Records from a collection:
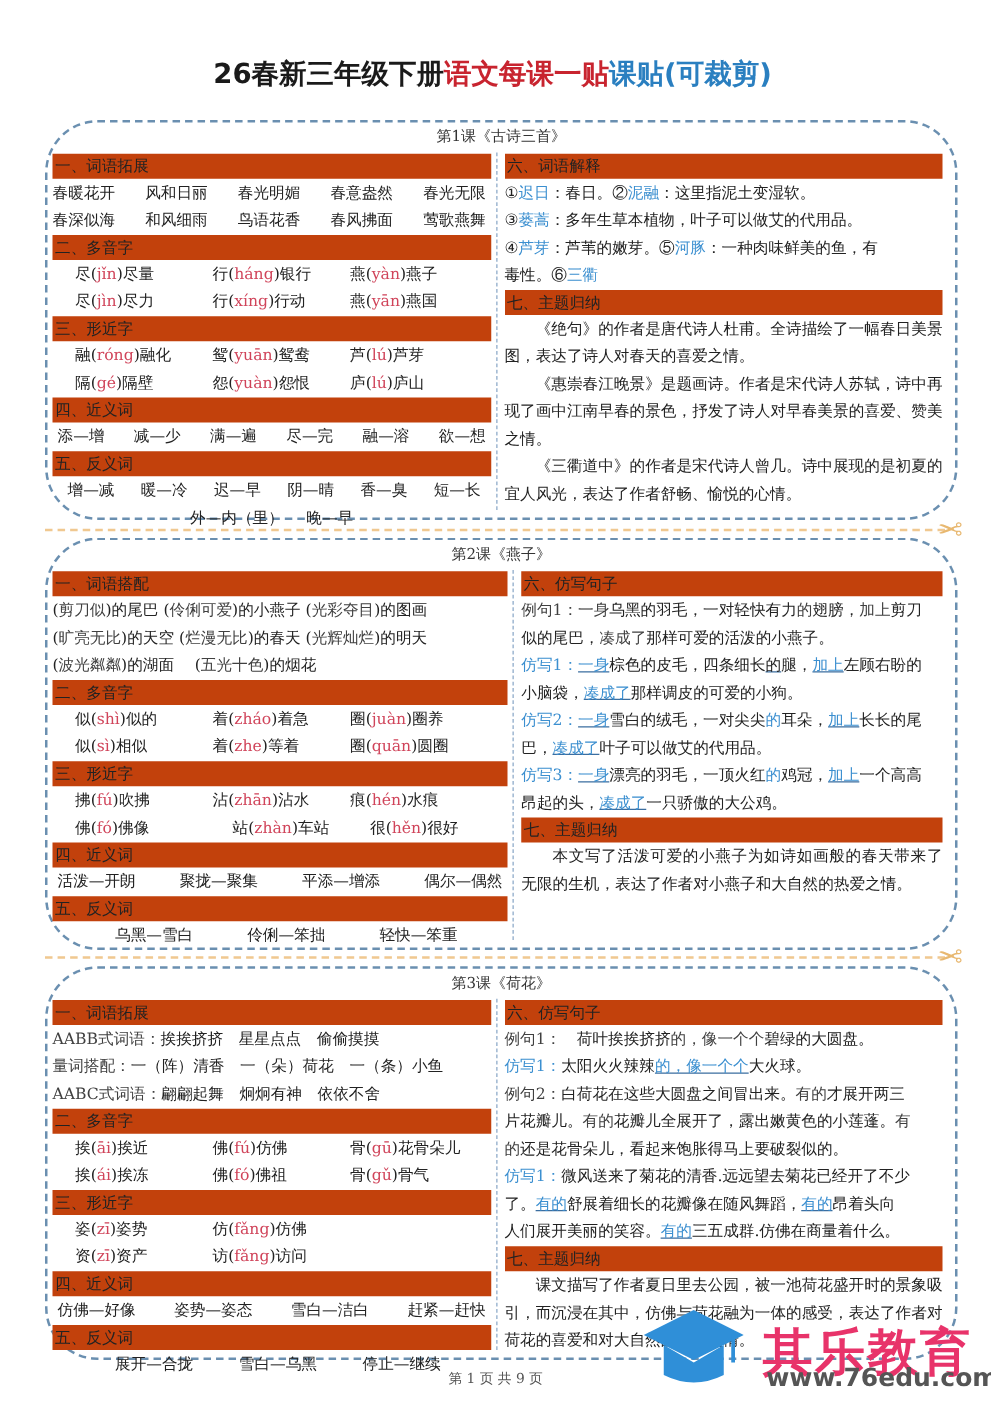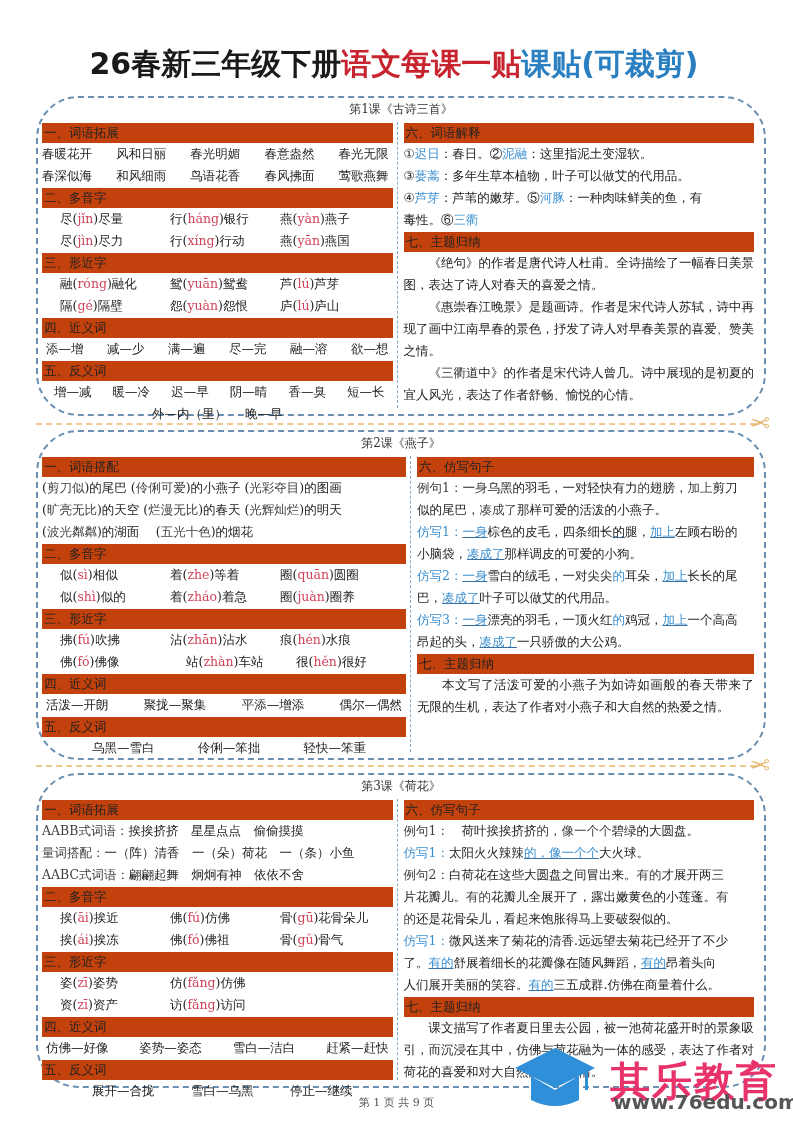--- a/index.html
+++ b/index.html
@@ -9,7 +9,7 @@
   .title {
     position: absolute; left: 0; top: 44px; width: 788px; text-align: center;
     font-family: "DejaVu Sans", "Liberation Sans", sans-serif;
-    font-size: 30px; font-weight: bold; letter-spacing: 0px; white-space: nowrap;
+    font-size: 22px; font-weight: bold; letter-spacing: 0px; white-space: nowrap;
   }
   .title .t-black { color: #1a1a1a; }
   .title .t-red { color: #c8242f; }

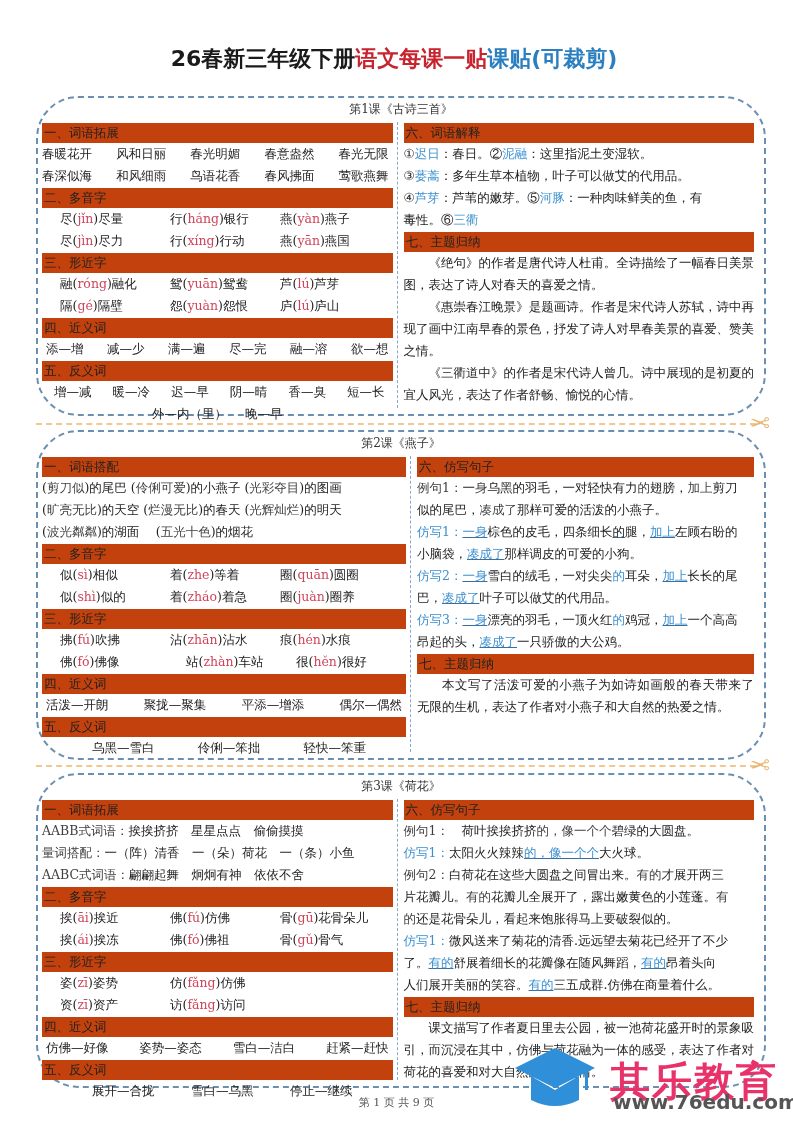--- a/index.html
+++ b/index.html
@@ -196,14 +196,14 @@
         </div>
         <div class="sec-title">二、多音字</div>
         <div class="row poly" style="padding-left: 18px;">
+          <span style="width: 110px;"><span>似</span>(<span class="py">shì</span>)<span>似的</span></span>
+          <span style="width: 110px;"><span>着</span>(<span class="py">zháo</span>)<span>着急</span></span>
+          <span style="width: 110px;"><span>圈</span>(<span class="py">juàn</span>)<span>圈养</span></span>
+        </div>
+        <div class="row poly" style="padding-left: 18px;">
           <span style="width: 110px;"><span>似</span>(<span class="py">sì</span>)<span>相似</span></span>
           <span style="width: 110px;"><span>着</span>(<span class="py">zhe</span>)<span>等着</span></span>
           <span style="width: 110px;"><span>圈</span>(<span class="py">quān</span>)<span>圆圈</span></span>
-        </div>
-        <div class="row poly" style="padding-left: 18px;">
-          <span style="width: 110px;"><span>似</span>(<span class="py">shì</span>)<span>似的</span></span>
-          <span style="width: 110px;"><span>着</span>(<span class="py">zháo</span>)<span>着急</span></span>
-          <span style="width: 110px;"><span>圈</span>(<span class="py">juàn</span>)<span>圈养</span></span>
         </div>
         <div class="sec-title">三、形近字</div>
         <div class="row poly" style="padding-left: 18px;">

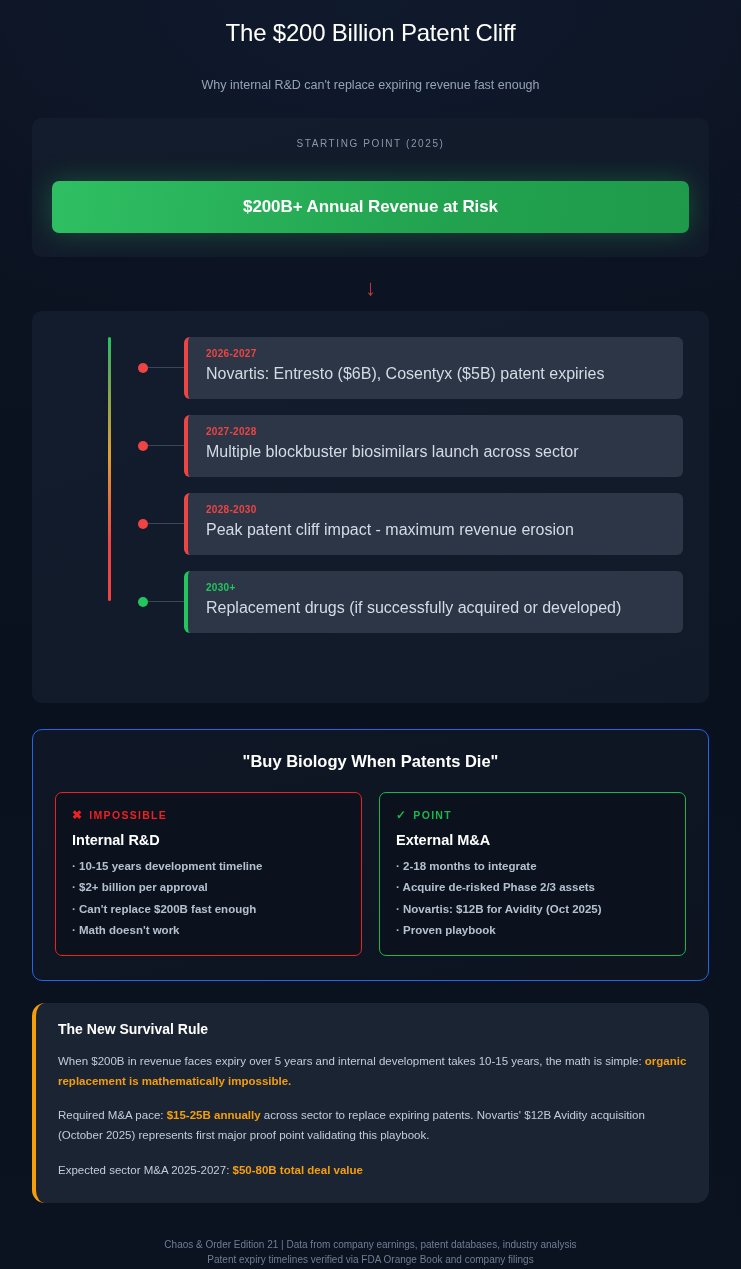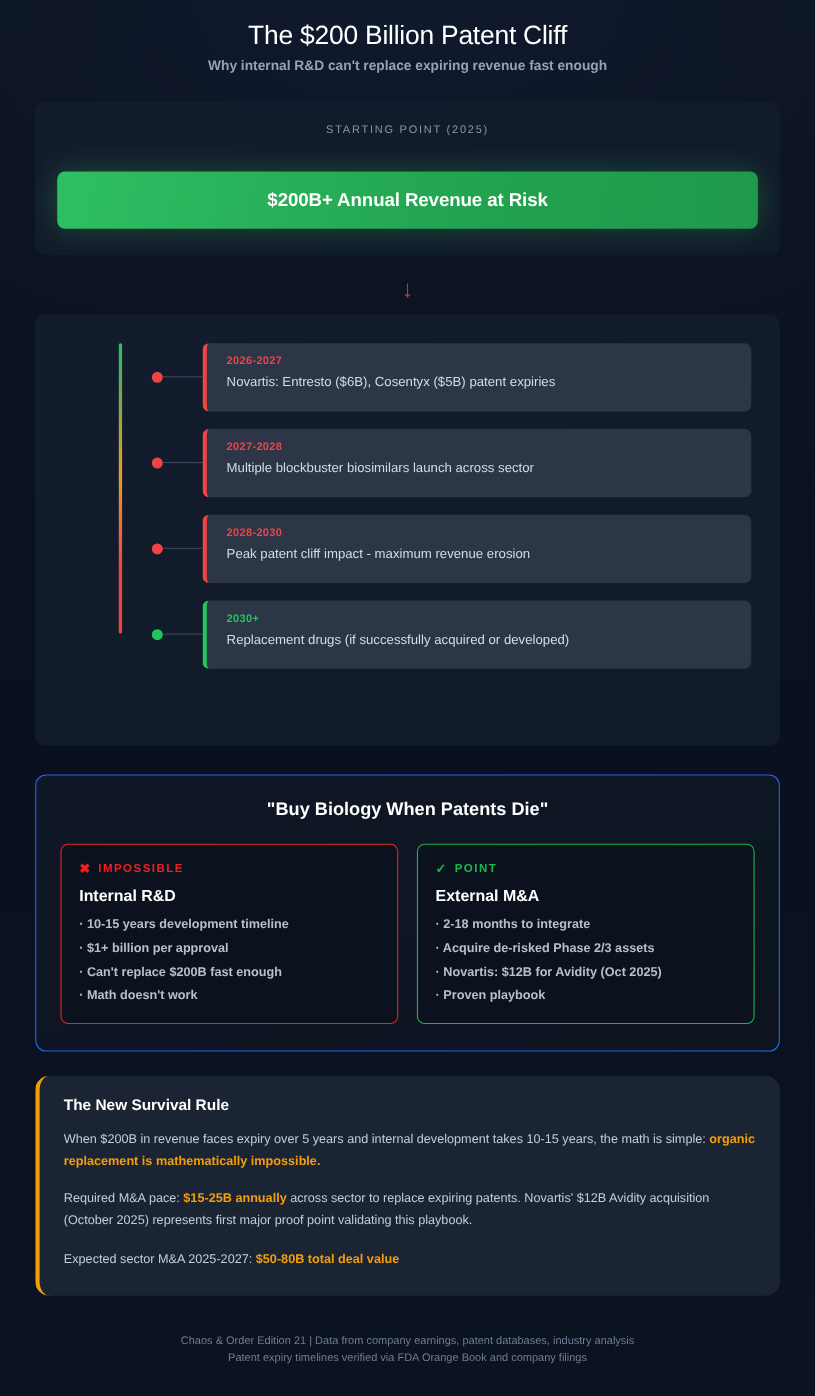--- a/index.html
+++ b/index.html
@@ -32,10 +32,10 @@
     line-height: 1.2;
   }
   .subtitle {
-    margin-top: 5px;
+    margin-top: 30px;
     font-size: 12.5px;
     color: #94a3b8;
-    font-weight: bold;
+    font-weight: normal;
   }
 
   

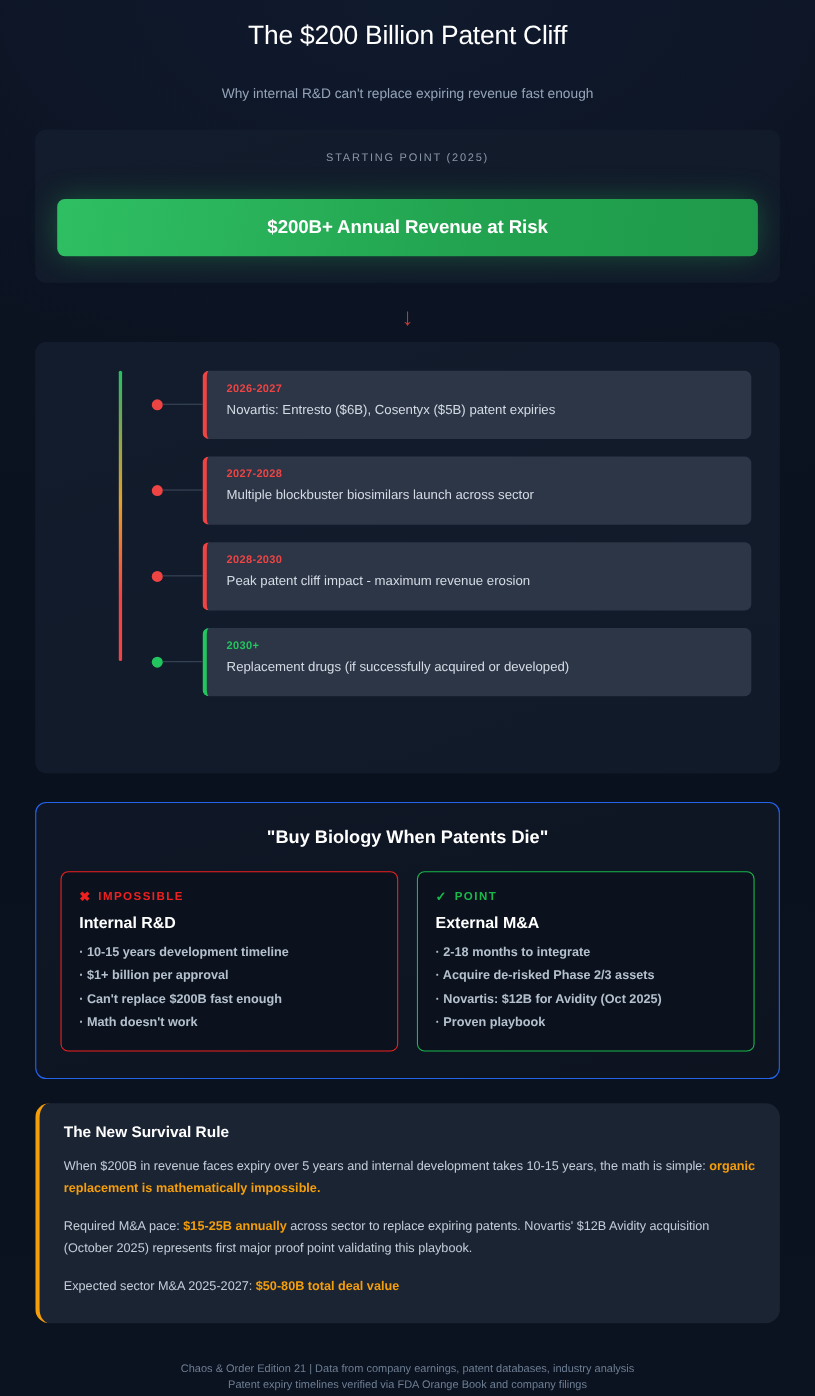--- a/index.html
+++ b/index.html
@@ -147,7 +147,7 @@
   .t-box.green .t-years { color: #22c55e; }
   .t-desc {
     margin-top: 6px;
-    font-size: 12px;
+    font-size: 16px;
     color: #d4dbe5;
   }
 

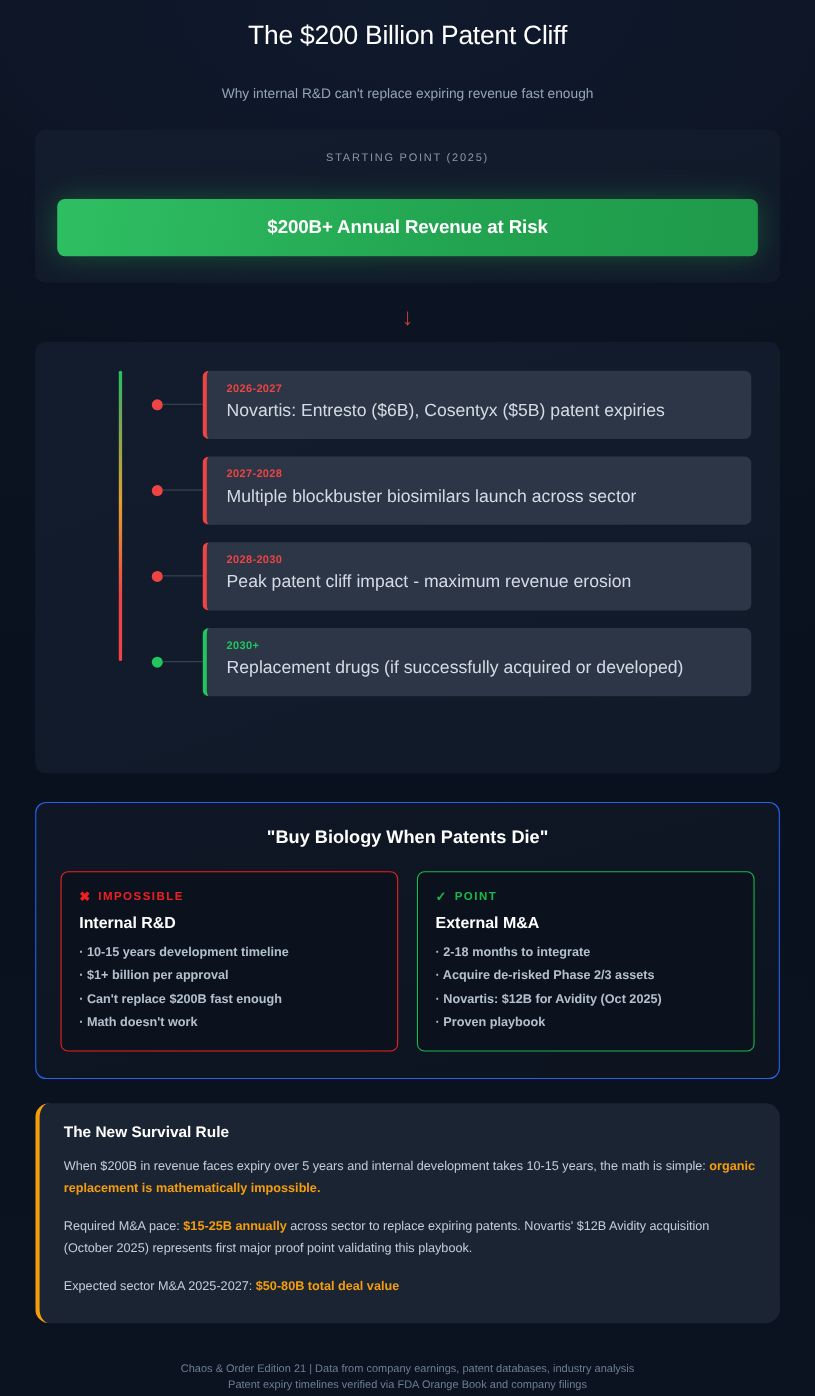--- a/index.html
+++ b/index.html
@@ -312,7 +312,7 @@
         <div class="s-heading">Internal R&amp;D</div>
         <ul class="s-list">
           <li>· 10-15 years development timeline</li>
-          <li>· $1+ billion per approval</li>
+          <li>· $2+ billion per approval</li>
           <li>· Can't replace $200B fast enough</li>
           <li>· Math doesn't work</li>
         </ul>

Problem statement: Return every record exactly. Pictures stay out.

Answer for this exercise:
--- a/index.html
+++ b/index.html
@@ -9,7 +9,7 @@
   .title {
     position: absolute; left: 0; top: 44px; width: 788px; text-align: center;
     font-family: "DejaVu Sans", "Liberation Sans", sans-serif;
-    font-size: 30px; font-weight: bold; letter-spacing: 0px; white-space: nowrap;
+    font-size: 22px; font-weight: bold; letter-spacing: 0px; white-space: nowrap;
   }
   .title .t-black { color: #1a1a1a; }
   .title .t-red { color: #c8242f; }

--- a/index.html
+++ b/index.html
@@ -196,14 +196,14 @@
         </div>
         <div class="sec-title">二、多音字</div>
         <div class="row poly" style="padding-left: 18px;">
+          <span style="width: 110px;"><span>似</span>(<span class="py">shì</span>)<span>似的</span></span>
+          <span style="width: 110px;"><span>着</span>(<span class="py">zháo</span>)<span>着急</span></span>
+          <span style="width: 110px;"><span>圈</span>(<span class="py">juàn</span>)<span>圈养</span></span>
+        </div>
+        <div class="row poly" style="padding-left: 18px;">
           <span style="width: 110px;"><span>似</span>(<span class="py">sì</span>)<span>相似</span></span>
           <span style="width: 110px;"><span>着</span>(<span class="py">zhe</span>)<span>等着</span></span>
           <span style="width: 110px;"><span>圈</span>(<span class="py">quān</span>)<span>圆圈</span></span>
-        </div>
-        <div class="row poly" style="padding-left: 18px;">
-          <span style="width: 110px;"><span>似</span>(<span class="py">shì</span>)<span>似的</span></span>
-          <span style="width: 110px;"><span>着</span>(<span class="py">zháo</span>)<span>着急</span></span>
-          <span style="width: 110px;"><span>圈</span>(<span class="py">juàn</span>)<span>圈养</span></span>
         </div>
         <div class="sec-title">三、形近字</div>
         <div class="row poly" style="padding-left: 18px;">

--- a/index.html
+++ b/index.html
@@ -32,10 +32,10 @@
     line-height: 1.2;
   }
   .subtitle {
-    margin-top: 5px;
+    margin-top: 30px;
     font-size: 12.5px;
     color: #94a3b8;
-    font-weight: bold;
+    font-weight: normal;
   }
 
   

--- a/index.html
+++ b/index.html
@@ -147,7 +147,7 @@
   .t-box.green .t-years { color: #22c55e; }
   .t-desc {
     margin-top: 6px;
-    font-size: 12px;
+    font-size: 16px;
     color: #d4dbe5;
   }
 

--- a/index.html
+++ b/index.html
@@ -312,7 +312,7 @@
         <div class="s-heading">Internal R&amp;D</div>
         <ul class="s-list">
           <li>· 10-15 years development timeline</li>
-          <li>· $1+ billion per approval</li>
+          <li>· $2+ billion per approval</li>
           <li>· Can't replace $200B fast enough</li>
           <li>· Math doesn't work</li>
         </ul>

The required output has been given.